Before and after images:
((

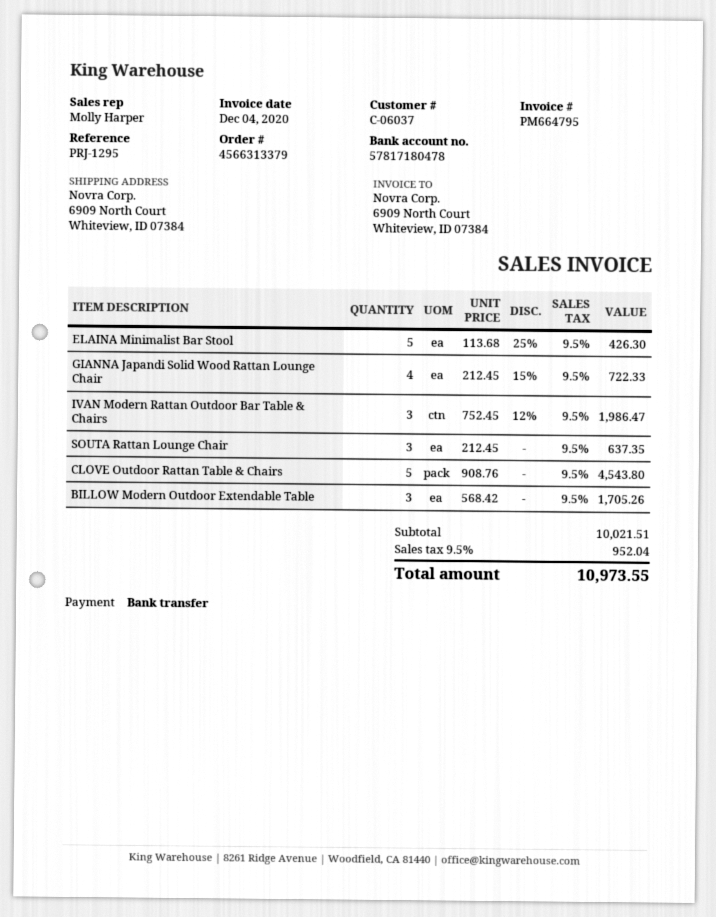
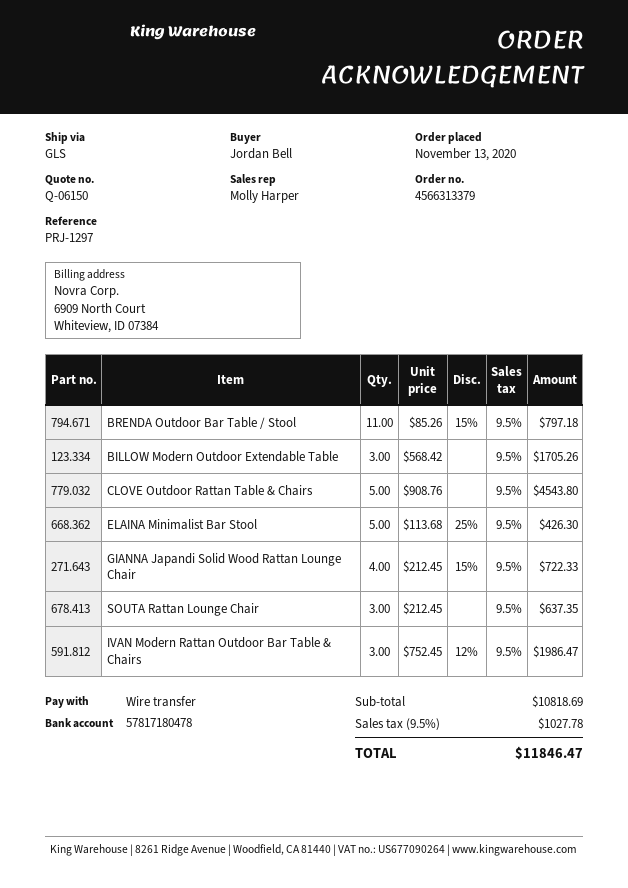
reference: PRJ-1295 -> PRJ-1297
BRENDA Outdoor Bar Table / Stool: none -> 11 x 85.26 - 15% = 797.18
subtotal: 10021.51 -> 10818.69
tax: 9.5% = 952.04 -> 9.5% = 1027.78
total: 10973.55 -> 11846.47

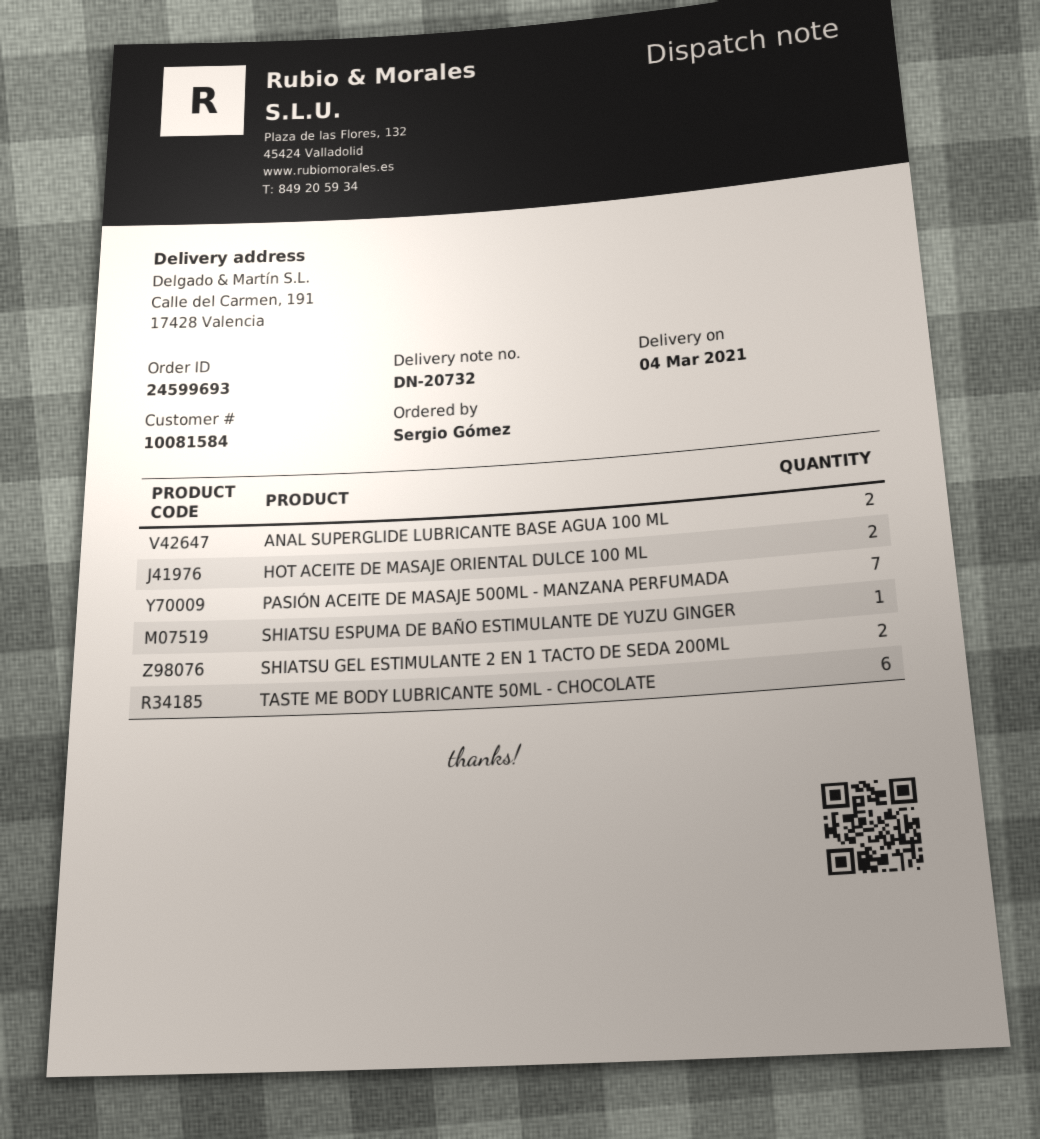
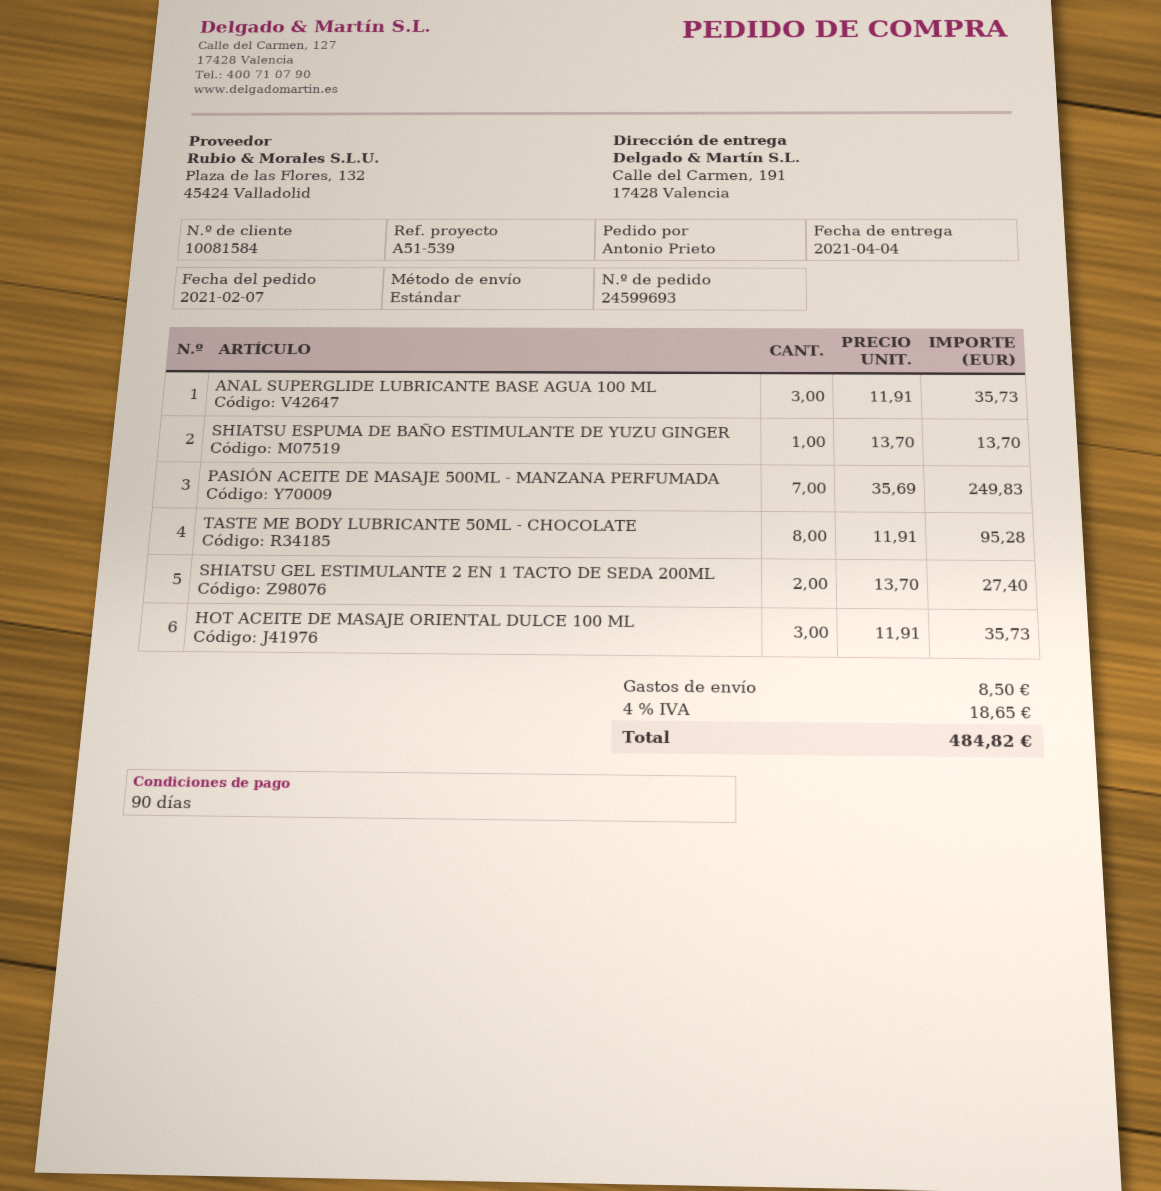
delivery date: 2021-03-04 -> 2021-04-04
ordered by: Sergio Gómez -> Antonio Prieto
ANAL SUPERGLIDE LUBRICANTE BASE AGUA 100 ML: 2 -> 3
HOT ACEITE DE MASAJE ORIENTAL DULCE 100 ML: 2 -> 3
TASTE ME BODY LUBRICANTE 50ML - CHOCOLATE: 6 -> 8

))

Aim of the task
Give the entries again, exactly and in full, with no image included.

Response box
reference: PRJ-1295 -> PRJ-1297
BRENDA Outdoor Bar Table / Stool: none -> 11 x 85.26 - 15% = 797.18
subtotal: 10021.51 -> 10818.69
tax: 9.5% = 952.04 -> 9.5% = 1027.78
total: 10973.55 -> 11846.47

delivery date: 2021-03-04 -> 2021-04-04
ordered by: Sergio Gómez -> Antonio Prieto
ANAL SUPERGLIDE LUBRICANTE BASE AGUA 100 ML: 2 -> 3
HOT ACEITE DE MASAJE ORIENTAL DULCE 100 ML: 2 -> 3
TASTE ME BODY LUBRICANTE 50ML - CHOCOLATE: 6 -> 8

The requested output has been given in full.